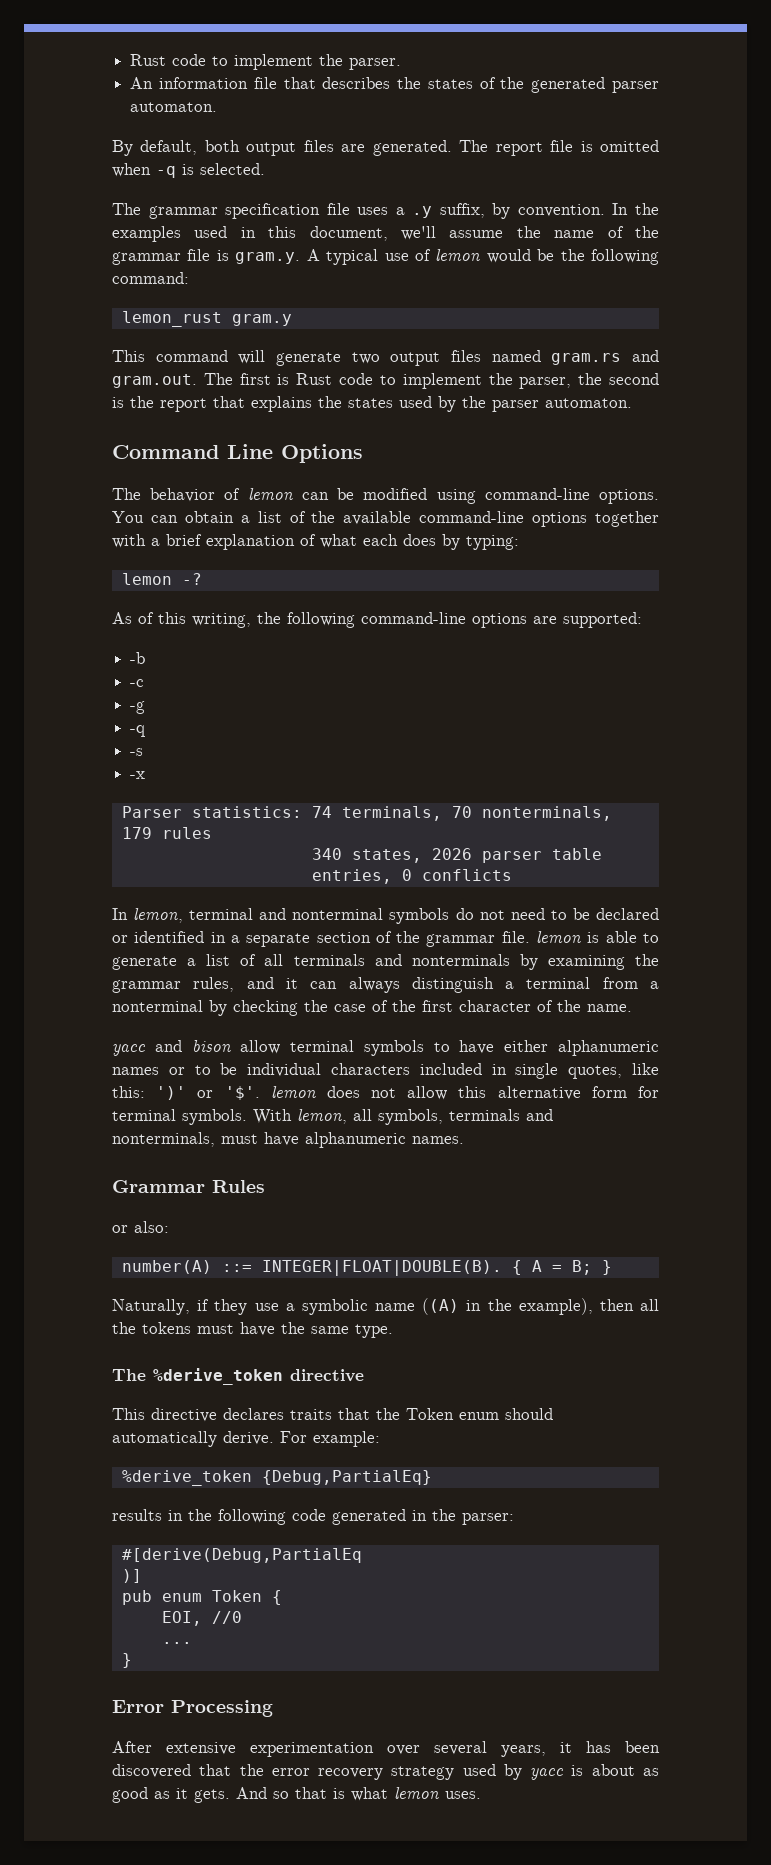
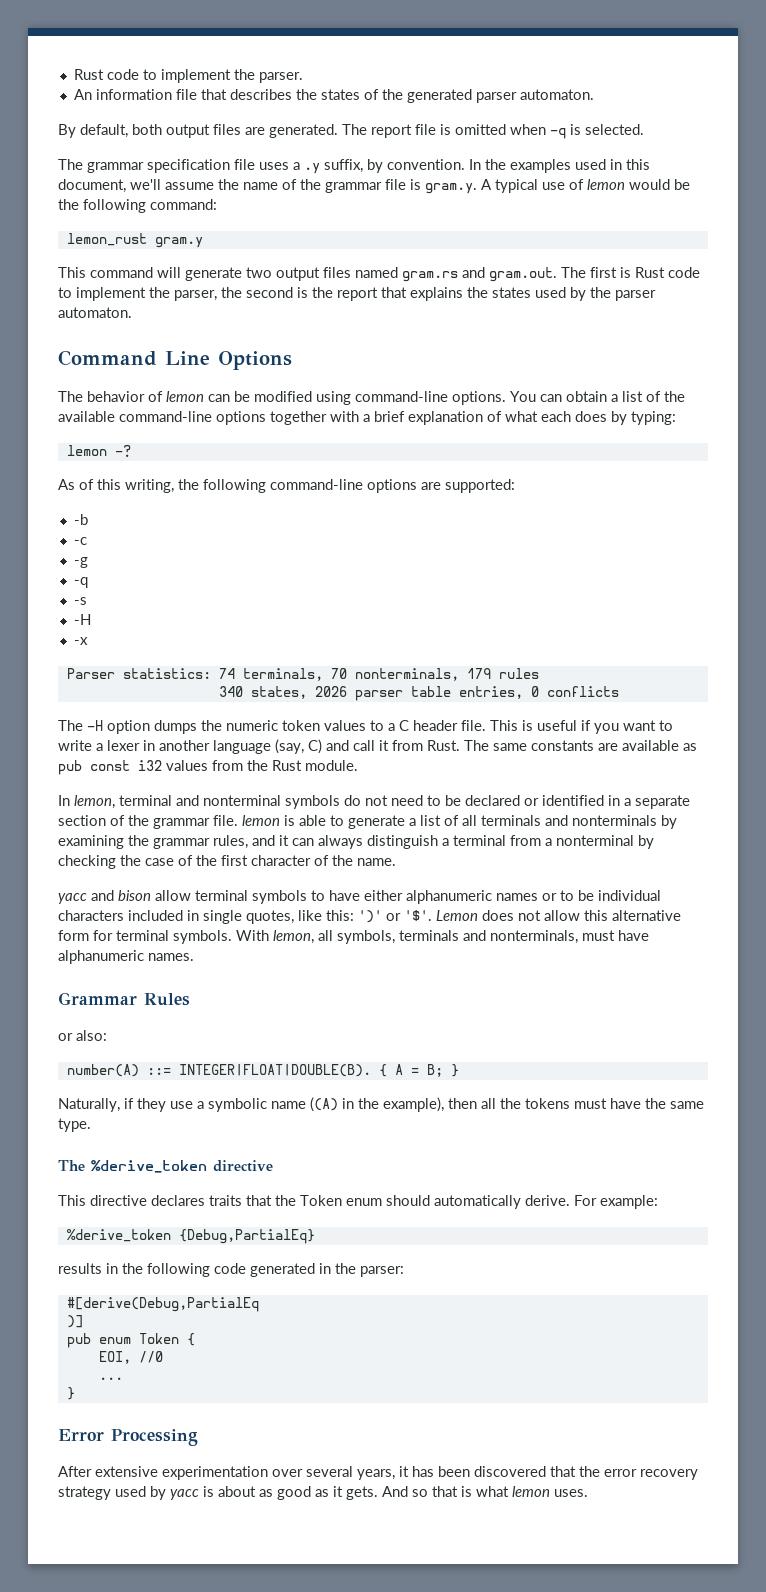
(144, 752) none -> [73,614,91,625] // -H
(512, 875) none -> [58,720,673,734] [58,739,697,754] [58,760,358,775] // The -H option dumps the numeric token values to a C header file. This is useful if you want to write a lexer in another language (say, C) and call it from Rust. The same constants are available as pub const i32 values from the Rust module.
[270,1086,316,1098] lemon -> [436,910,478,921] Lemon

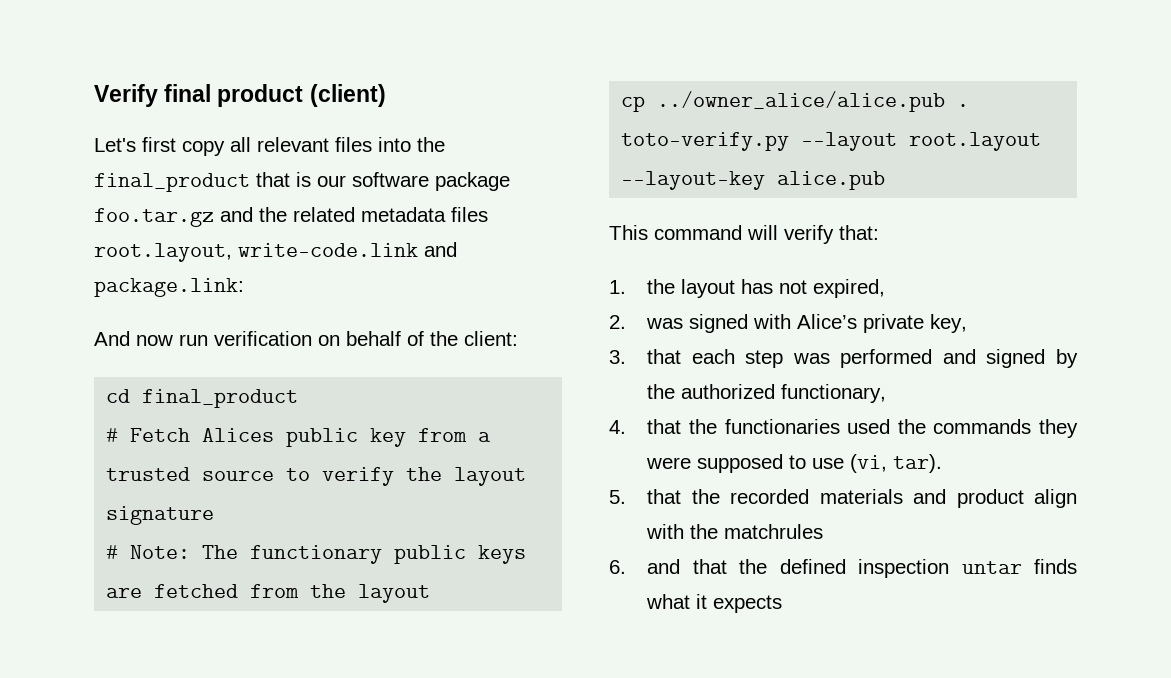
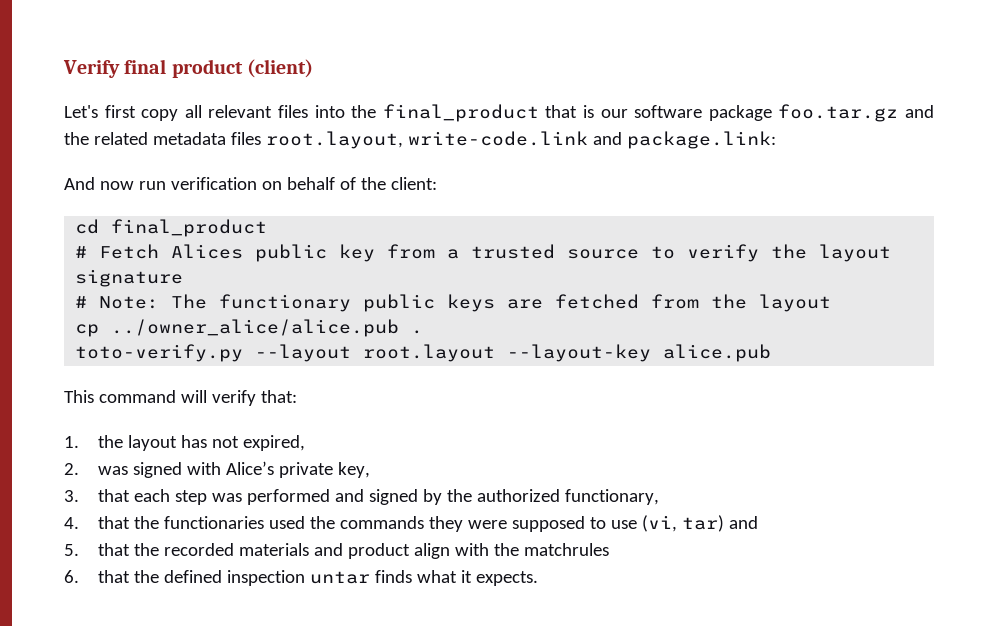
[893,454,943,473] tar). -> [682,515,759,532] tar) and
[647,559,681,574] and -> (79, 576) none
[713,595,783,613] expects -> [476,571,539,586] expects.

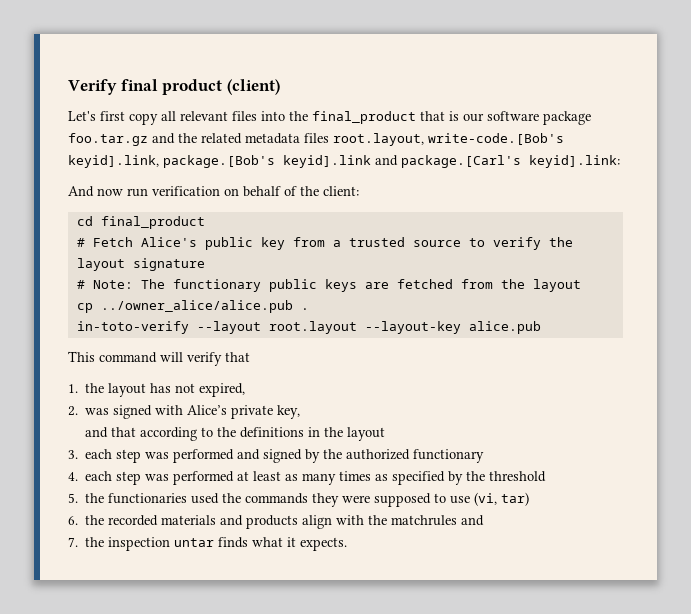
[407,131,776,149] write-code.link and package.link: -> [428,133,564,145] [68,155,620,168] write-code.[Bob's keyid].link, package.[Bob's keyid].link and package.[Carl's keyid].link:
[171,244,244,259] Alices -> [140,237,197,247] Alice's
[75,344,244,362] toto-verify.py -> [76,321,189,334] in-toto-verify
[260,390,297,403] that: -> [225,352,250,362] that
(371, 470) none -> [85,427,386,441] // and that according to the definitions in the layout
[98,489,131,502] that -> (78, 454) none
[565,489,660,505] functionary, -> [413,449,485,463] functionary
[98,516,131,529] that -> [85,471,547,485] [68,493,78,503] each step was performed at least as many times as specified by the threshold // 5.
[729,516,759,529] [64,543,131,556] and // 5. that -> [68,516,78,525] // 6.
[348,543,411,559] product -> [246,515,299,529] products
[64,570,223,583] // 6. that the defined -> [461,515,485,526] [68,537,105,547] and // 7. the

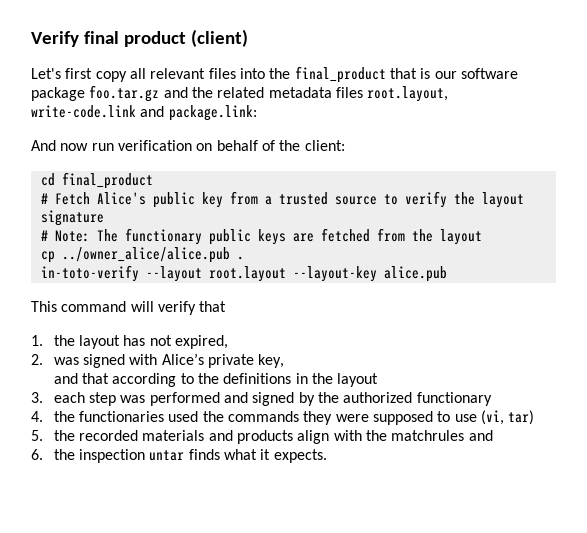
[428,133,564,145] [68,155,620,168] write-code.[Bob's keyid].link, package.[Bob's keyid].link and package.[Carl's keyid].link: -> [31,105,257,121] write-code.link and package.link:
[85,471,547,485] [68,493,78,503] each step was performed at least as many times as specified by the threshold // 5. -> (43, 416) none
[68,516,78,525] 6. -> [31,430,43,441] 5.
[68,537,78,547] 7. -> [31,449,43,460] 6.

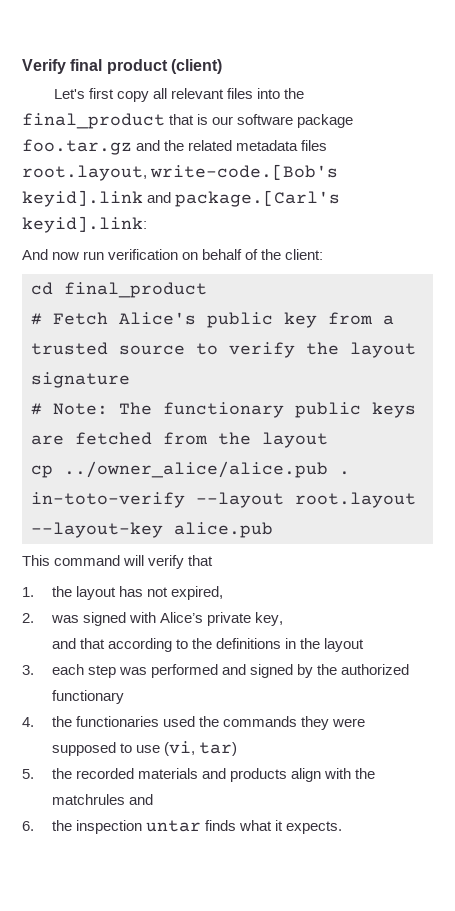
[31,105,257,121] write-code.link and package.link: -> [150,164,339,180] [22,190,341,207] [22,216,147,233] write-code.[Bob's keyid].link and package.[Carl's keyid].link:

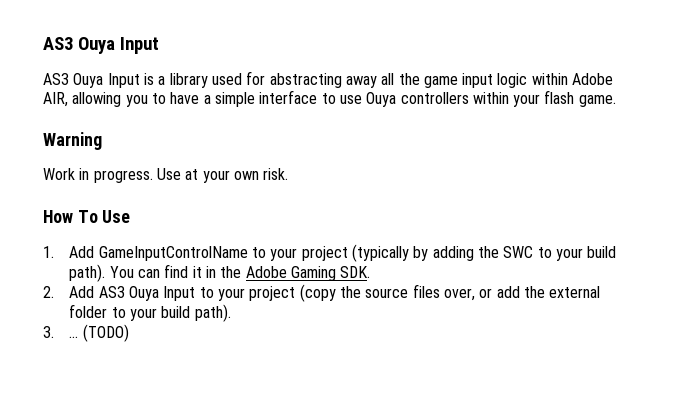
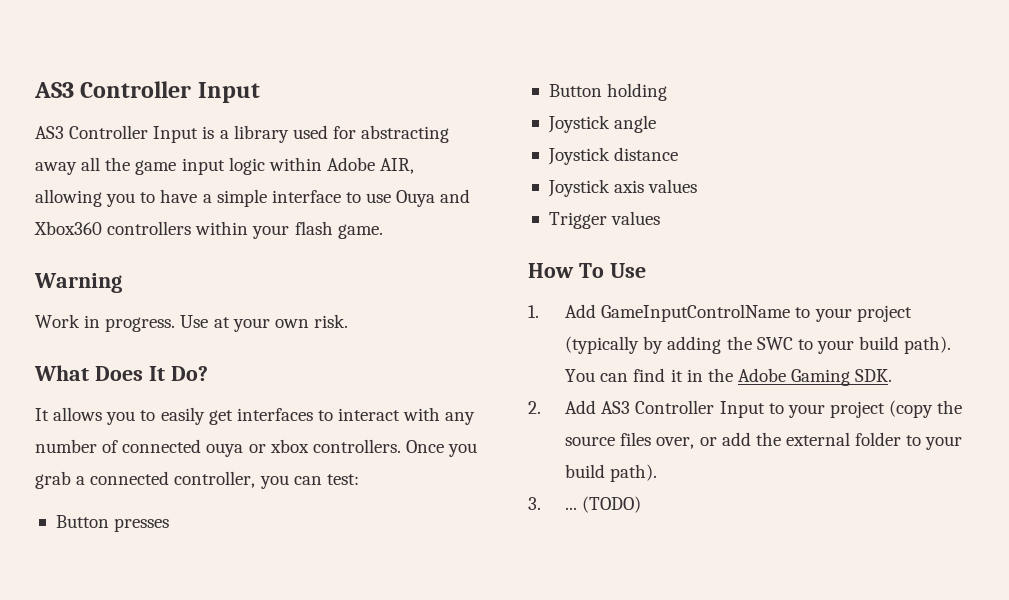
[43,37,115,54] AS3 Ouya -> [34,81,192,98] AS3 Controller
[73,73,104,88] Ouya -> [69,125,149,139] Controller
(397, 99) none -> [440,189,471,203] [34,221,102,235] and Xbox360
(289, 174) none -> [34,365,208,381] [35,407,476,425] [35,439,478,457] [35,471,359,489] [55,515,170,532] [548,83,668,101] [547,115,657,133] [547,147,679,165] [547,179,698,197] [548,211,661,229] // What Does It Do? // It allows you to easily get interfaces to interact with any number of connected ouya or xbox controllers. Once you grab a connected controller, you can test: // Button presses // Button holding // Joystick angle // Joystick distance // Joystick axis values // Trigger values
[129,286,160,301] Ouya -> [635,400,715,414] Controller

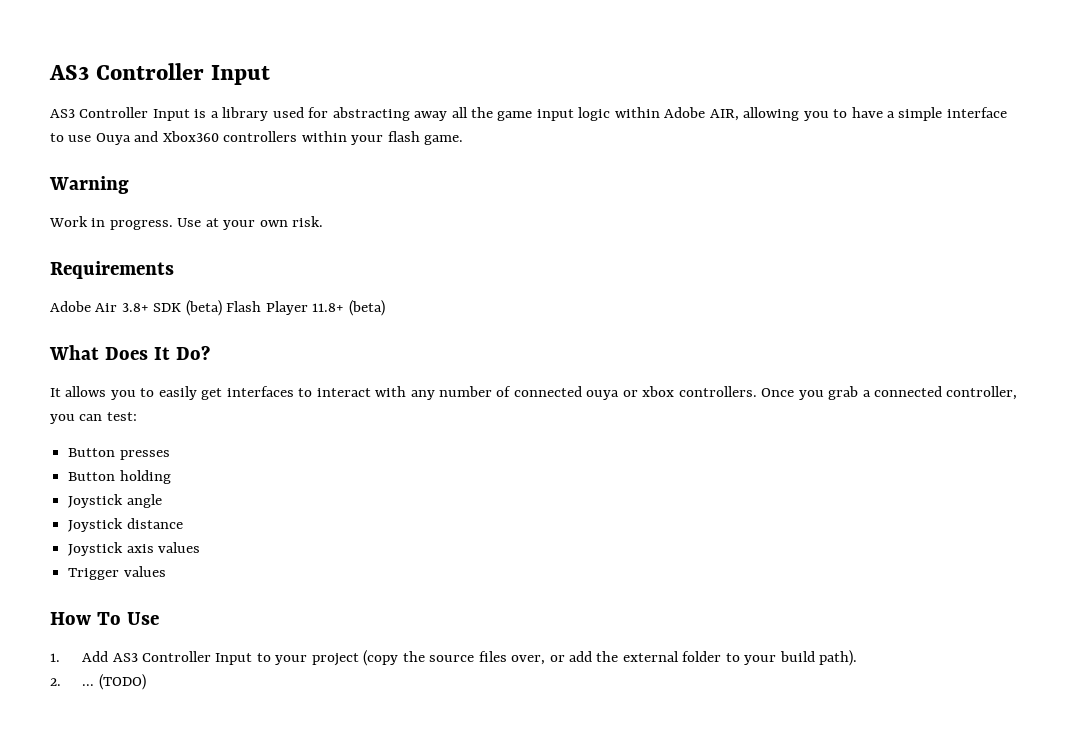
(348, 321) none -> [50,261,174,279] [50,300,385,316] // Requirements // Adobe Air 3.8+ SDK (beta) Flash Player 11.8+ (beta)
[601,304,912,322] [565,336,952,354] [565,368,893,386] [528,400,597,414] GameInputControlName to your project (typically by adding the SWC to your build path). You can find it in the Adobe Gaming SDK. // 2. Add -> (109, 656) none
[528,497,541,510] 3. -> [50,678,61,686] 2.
+ + +
What to work on -
Line by line and exactly, reproduce the span from the line with "[348,543,411,559] product ->" through the end of the data above, both ends included, with pictures left out.

Exercise response -
[348,543,411,559] product -> [246,515,299,529] products
[64,570,223,583] // 6. that the defined -> [461,515,485,526] [68,537,105,547] and // 7. the

[428,133,564,145] [68,155,620,168] write-code.[Bob's keyid].link, package.[Bob's keyid].link and package.[Carl's keyid].link: -> [31,105,257,121] write-code.link and package.link:
[85,471,547,485] [68,493,78,503] each step was performed at least as many times as specified by the threshold // 5. -> (43, 416) none
[68,516,78,525] 6. -> [31,430,43,441] 5.
[68,537,78,547] 7. -> [31,449,43,460] 6.

[31,105,257,121] write-code.link and package.link: -> [150,164,339,180] [22,190,341,207] [22,216,147,233] write-code.[Bob's keyid].link and package.[Carl's keyid].link:

[43,37,115,54] AS3 Ouya -> [34,81,192,98] AS3 Controller
[73,73,104,88] Ouya -> [69,125,149,139] Controller
(397, 99) none -> [440,189,471,203] [34,221,102,235] and Xbox360
(289, 174) none -> [34,365,208,381] [35,407,476,425] [35,439,478,457] [35,471,359,489] [55,515,170,532] [548,83,668,101] [547,115,657,133] [547,147,679,165] [547,179,698,197] [548,211,661,229] // What Does It Do? // It allows you to easily get interfaces to interact with any number of connected ouya or xbox controllers. Once you grab a connected controller, you can test: // Button presses // Button holding // Joystick angle // Joystick distance // Joystick axis values // Trigger values
[129,286,160,301] Ouya -> [635,400,715,414] Controller

(348, 321) none -> [50,261,174,279] [50,300,385,316] // Requirements // Adobe Air 3.8+ SDK (beta) Flash Player 11.8+ (beta)
[601,304,912,322] [565,336,952,354] [565,368,893,386] [528,400,597,414] GameInputControlName to your project (typically by adding the SWC to your build path). You can find it in the Adobe Gaming SDK. // 2. Add -> (109, 656) none
[528,497,541,510] 3. -> [50,678,61,686] 2.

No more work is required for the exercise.